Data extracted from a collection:
● ● ● ● ● ● ●
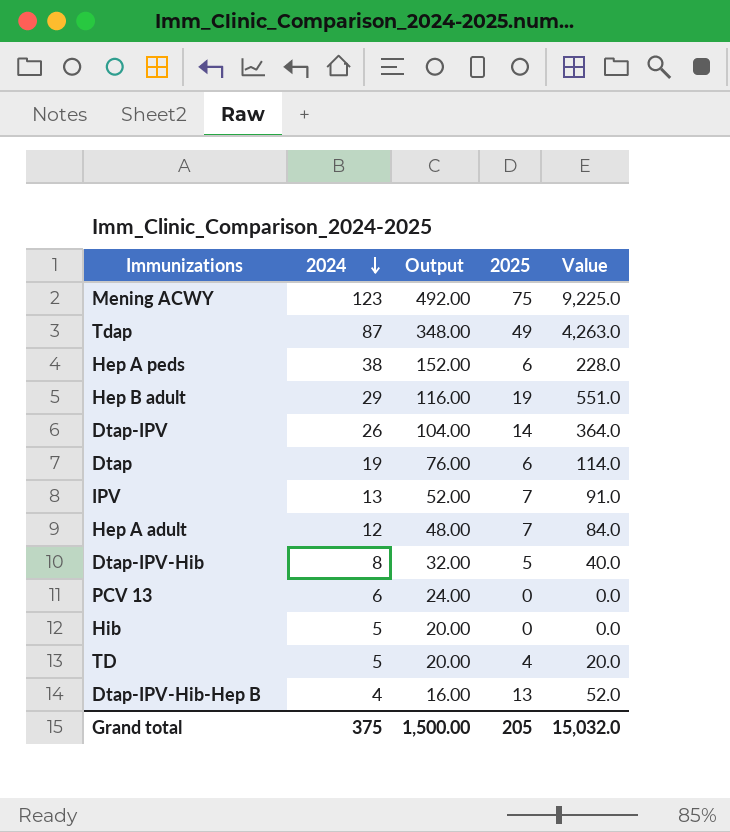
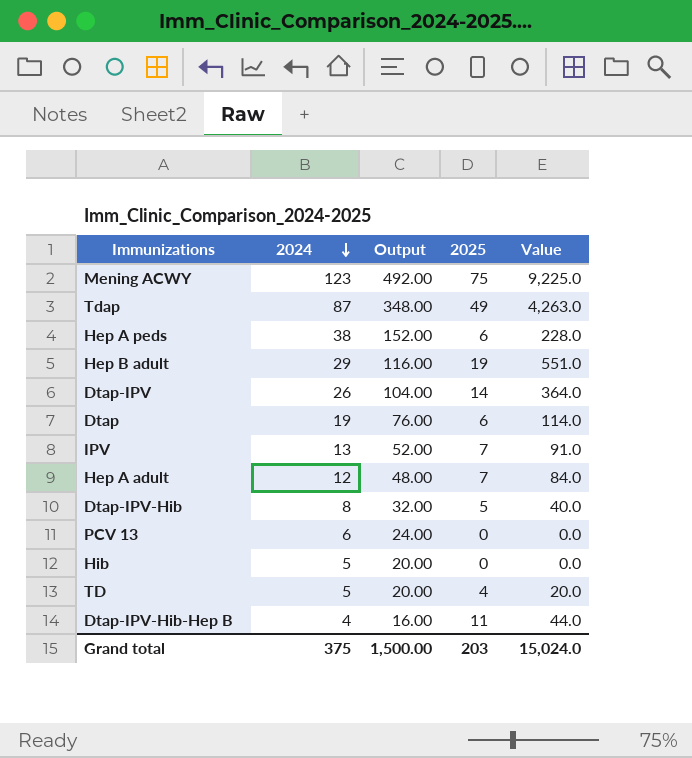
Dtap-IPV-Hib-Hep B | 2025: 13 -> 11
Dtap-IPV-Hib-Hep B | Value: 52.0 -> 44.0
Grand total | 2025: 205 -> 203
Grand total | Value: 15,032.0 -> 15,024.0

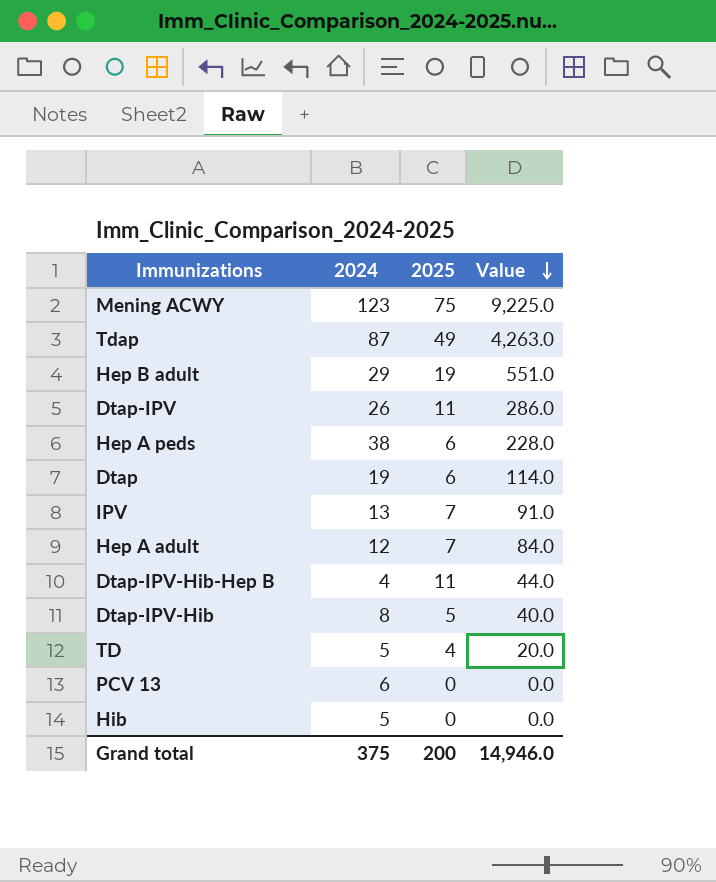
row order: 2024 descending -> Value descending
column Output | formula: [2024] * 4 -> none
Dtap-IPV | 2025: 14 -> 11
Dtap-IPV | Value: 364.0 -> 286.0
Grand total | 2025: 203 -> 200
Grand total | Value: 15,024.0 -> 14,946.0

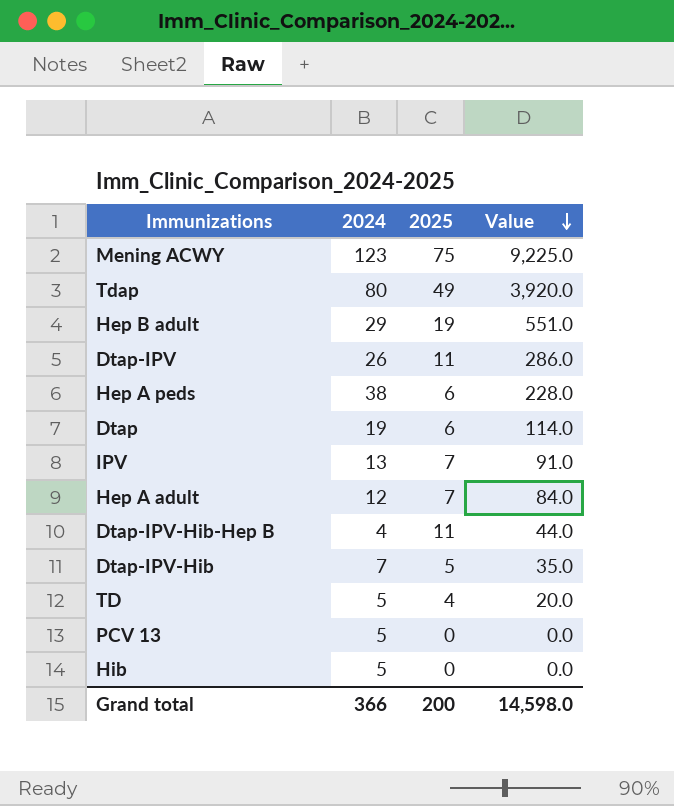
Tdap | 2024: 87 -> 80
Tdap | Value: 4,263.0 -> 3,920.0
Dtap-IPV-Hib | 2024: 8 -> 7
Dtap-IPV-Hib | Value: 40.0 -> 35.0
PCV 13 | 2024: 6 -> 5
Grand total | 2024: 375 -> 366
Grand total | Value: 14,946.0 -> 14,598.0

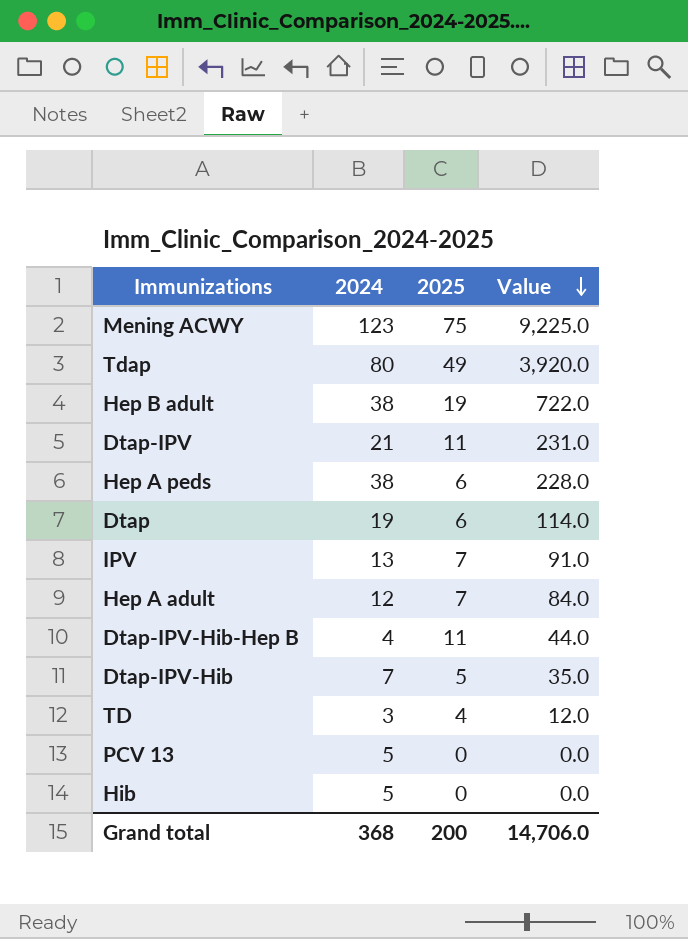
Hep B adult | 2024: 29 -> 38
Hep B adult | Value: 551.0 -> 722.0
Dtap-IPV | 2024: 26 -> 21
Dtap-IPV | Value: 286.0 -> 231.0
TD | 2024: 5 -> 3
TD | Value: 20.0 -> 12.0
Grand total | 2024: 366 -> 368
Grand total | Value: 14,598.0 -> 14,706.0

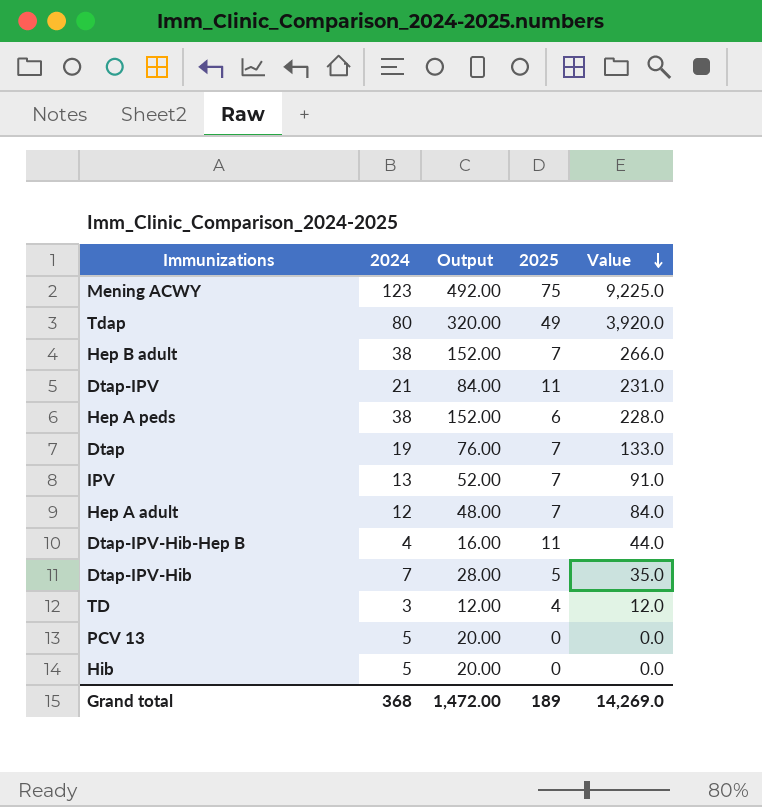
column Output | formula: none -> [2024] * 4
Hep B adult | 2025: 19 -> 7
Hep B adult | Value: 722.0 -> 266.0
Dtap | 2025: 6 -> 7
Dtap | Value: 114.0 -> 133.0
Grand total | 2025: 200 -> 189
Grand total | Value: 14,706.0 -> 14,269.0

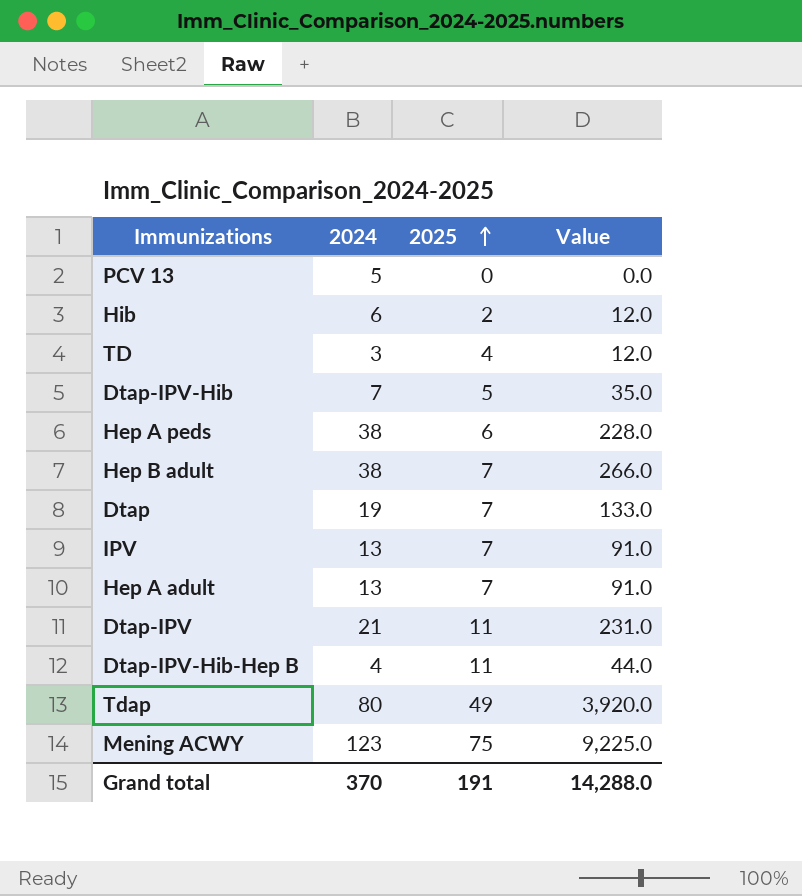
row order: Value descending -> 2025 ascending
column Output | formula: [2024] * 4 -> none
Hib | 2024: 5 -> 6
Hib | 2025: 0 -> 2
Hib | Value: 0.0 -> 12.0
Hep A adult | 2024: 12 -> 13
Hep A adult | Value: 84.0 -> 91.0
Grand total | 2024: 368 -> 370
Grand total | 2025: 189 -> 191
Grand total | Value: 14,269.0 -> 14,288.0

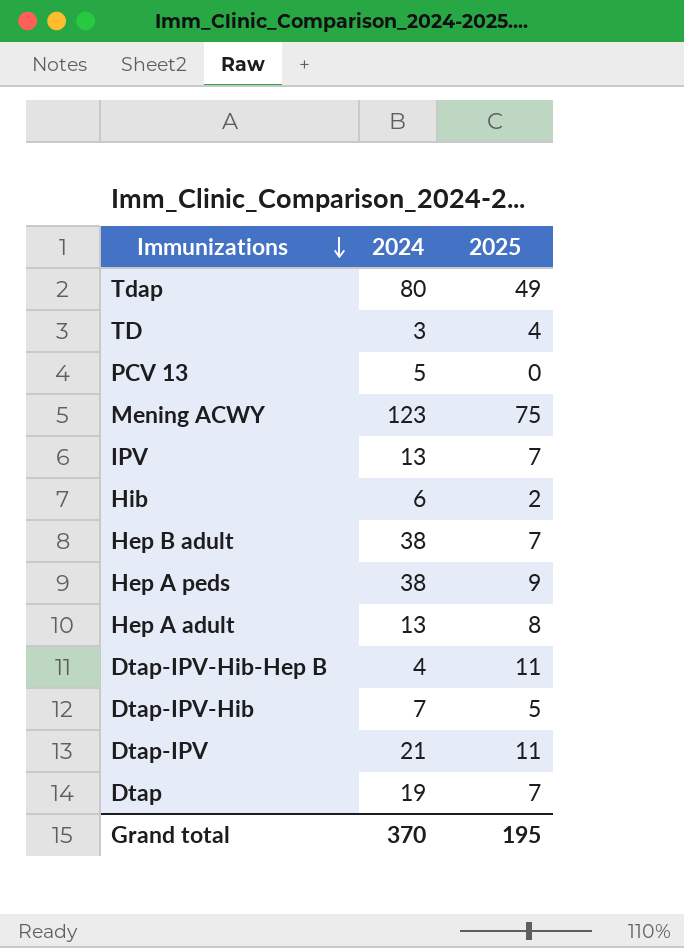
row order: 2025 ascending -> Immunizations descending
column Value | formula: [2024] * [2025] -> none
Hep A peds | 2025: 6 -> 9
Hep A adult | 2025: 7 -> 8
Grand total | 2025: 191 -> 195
● ● ● ● ● ● ●
What is being asked: These entries are to be printed again word for word, except for the pictures.

Response:
Dtap-IPV-Hib-Hep B | 2025: 13 -> 11
Dtap-IPV-Hib-Hep B | Value: 52.0 -> 44.0
Grand total | 2025: 205 -> 203
Grand total | Value: 15,032.0 -> 15,024.0

row order: 2024 descending -> Value descending
column Output | formula: [2024] * 4 -> none
Dtap-IPV | 2025: 14 -> 11
Dtap-IPV | Value: 364.0 -> 286.0
Grand total | 2025: 203 -> 200
Grand total | Value: 15,024.0 -> 14,946.0

Tdap | 2024: 87 -> 80
Tdap | Value: 4,263.0 -> 3,920.0
Dtap-IPV-Hib | 2024: 8 -> 7
Dtap-IPV-Hib | Value: 40.0 -> 35.0
PCV 13 | 2024: 6 -> 5
Grand total | 2024: 375 -> 366
Grand total | Value: 14,946.0 -> 14,598.0

Hep B adult | 2024: 29 -> 38
Hep B adult | Value: 551.0 -> 722.0
Dtap-IPV | 2024: 26 -> 21
Dtap-IPV | Value: 286.0 -> 231.0
TD | 2024: 5 -> 3
TD | Value: 20.0 -> 12.0
Grand total | 2024: 366 -> 368
Grand total | Value: 14,598.0 -> 14,706.0

column Output | formula: none -> [2024] * 4
Hep B adult | 2025: 19 -> 7
Hep B adult | Value: 722.0 -> 266.0
Dtap | 2025: 6 -> 7
Dtap | Value: 114.0 -> 133.0
Grand total | 2025: 200 -> 189
Grand total | Value: 14,706.0 -> 14,269.0

row order: Value descending -> 2025 ascending
column Output | formula: [2024] * 4 -> none
Hib | 2024: 5 -> 6
Hib | 2025: 0 -> 2
Hib | Value: 0.0 -> 12.0
Hep A adult | 2024: 12 -> 13
Hep A adult | Value: 84.0 -> 91.0
Grand total | 2024: 368 -> 370
Grand total | 2025: 189 -> 191
Grand total | Value: 14,269.0 -> 14,288.0

row order: 2025 ascending -> Immunizations descending
column Value | formula: [2024] * [2025] -> none
Hep A peds | 2025: 6 -> 9
Hep A adult | 2025: 7 -> 8
Grand total | 2025: 191 -> 195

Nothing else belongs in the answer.